Embodiment 37-40: except respectively by promotor by copper trifluoromethanesulfcomposite (Cu (OTf)
2) and the mixture of Yttrium trinitrate replace with outside the Yttrium trinitrate that consumption is original two kinds of total consumptions of component, other operation is all constant, thus according to the same way of embodiment 1-4, has carried out embodiment 37-40.
Experimental result is as shown in table 3 below.
Table 3
From table 3, when not using promotor, then productive rate has remarkable reduction; And only ought use copper trifluoromethanesulfcomposite (Cu (OTf)
2) or Yttrium trinitrate time, productive rate reduce more obvious.This demonstrate that two facts: 1, the existence of promotor can significantly improve products collection efficiency; 2, when using one-component as promotor, its productive rate even will lower than productive rate when not using any promotor, thus describes to only have and use copper trifluoromethanesulfcomposite (Cu (OTf) simultaneously
2) and Yttrium trinitrate as promotor, just can obtain excellent effect of the present invention, also demonstrate and played unique collaborative promoter action between the two.
Embodiment 41-48
Except adopting different organic solvent, implement embodiment 41-48 respectively in the mode identical with embodiment 1-4, institute with an organic solvent, corresponding relation and experimental result as shown in table 4 below.
Table 4
From upper table 4 data, the kind of organic solvent can the productive rate of remarkably influenced product, and wherein acetonitrile has best solvent effect, and other organic solvent all causes products collection efficiency to decrease.
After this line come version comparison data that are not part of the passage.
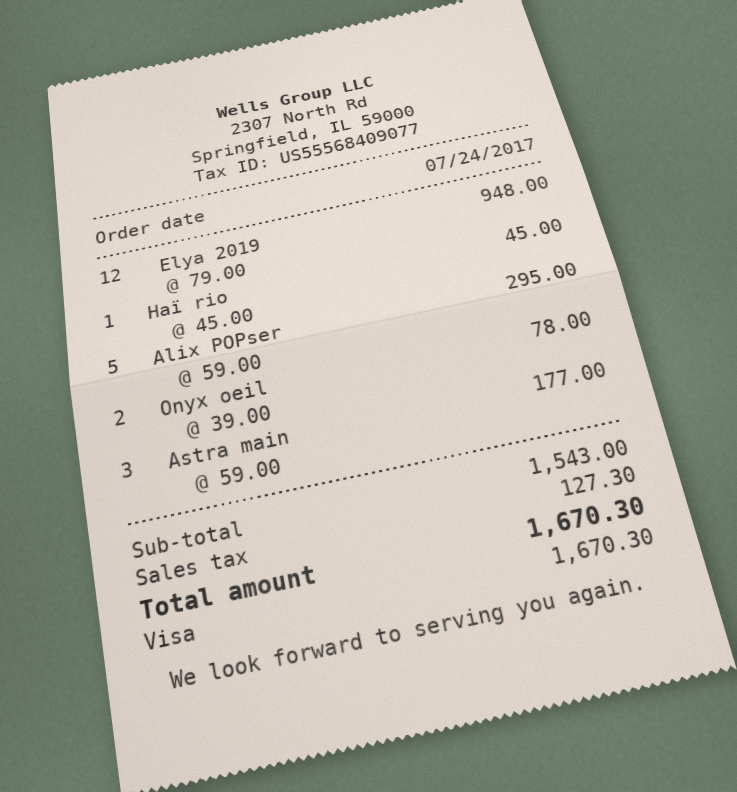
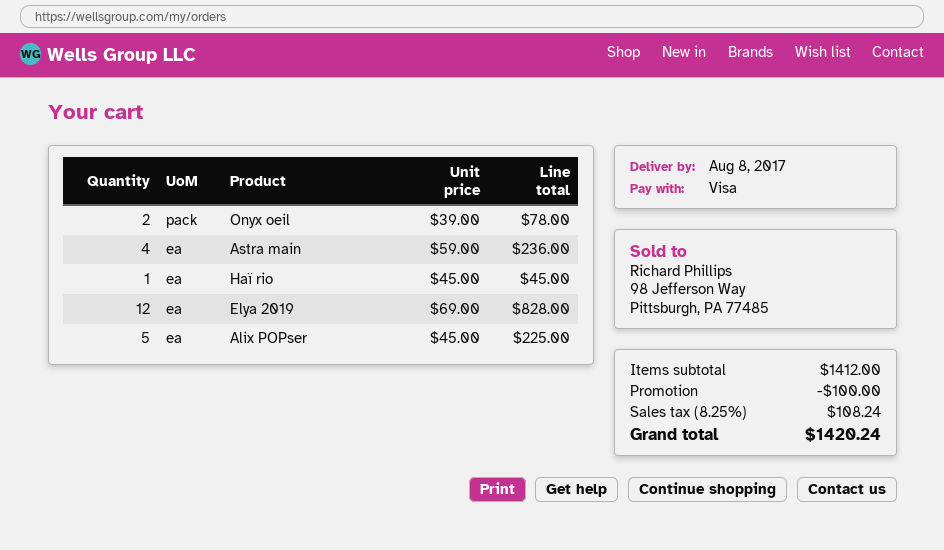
Elya 2019: 12 x 79.00 = 948.00 -> 12 x 69.00 = 828.00
Alix POPser: 5 x 59.00 = 295.00 -> 5 x 45.00 = 225.00
Astra main: 3 x 59.00 = 177.00 -> 4 x 59.00 = 236.00
subtotal: 1543.00 -> 1412.00
discount: none -> 100.00
tax: 127.30 -> 108.24
total: 1670.30 -> 1420.24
Comprehensively above-mentioned, the present invention creatively proposes a kind of novel method for synthesizing of pyrrole derivatives, the method creatively by adopting catalyzer, alkali, the compound of promotor and organic solvent selects and combination, thus reach the object improving reaction yield, high yield can obtain object product, there is in organic synthesis field industrial applications prospect widely.
Should be appreciated that the purposes of these embodiments is only not intended to for illustration of the present invention limit the scope of the invention.In addition; also should understand; after having read technology contents of the present invention, those skilled in the art can make various change, amendment and/or modification to the present invention, and these all equivalent form of values fall within the protection domain that the application's appended claims limits equally.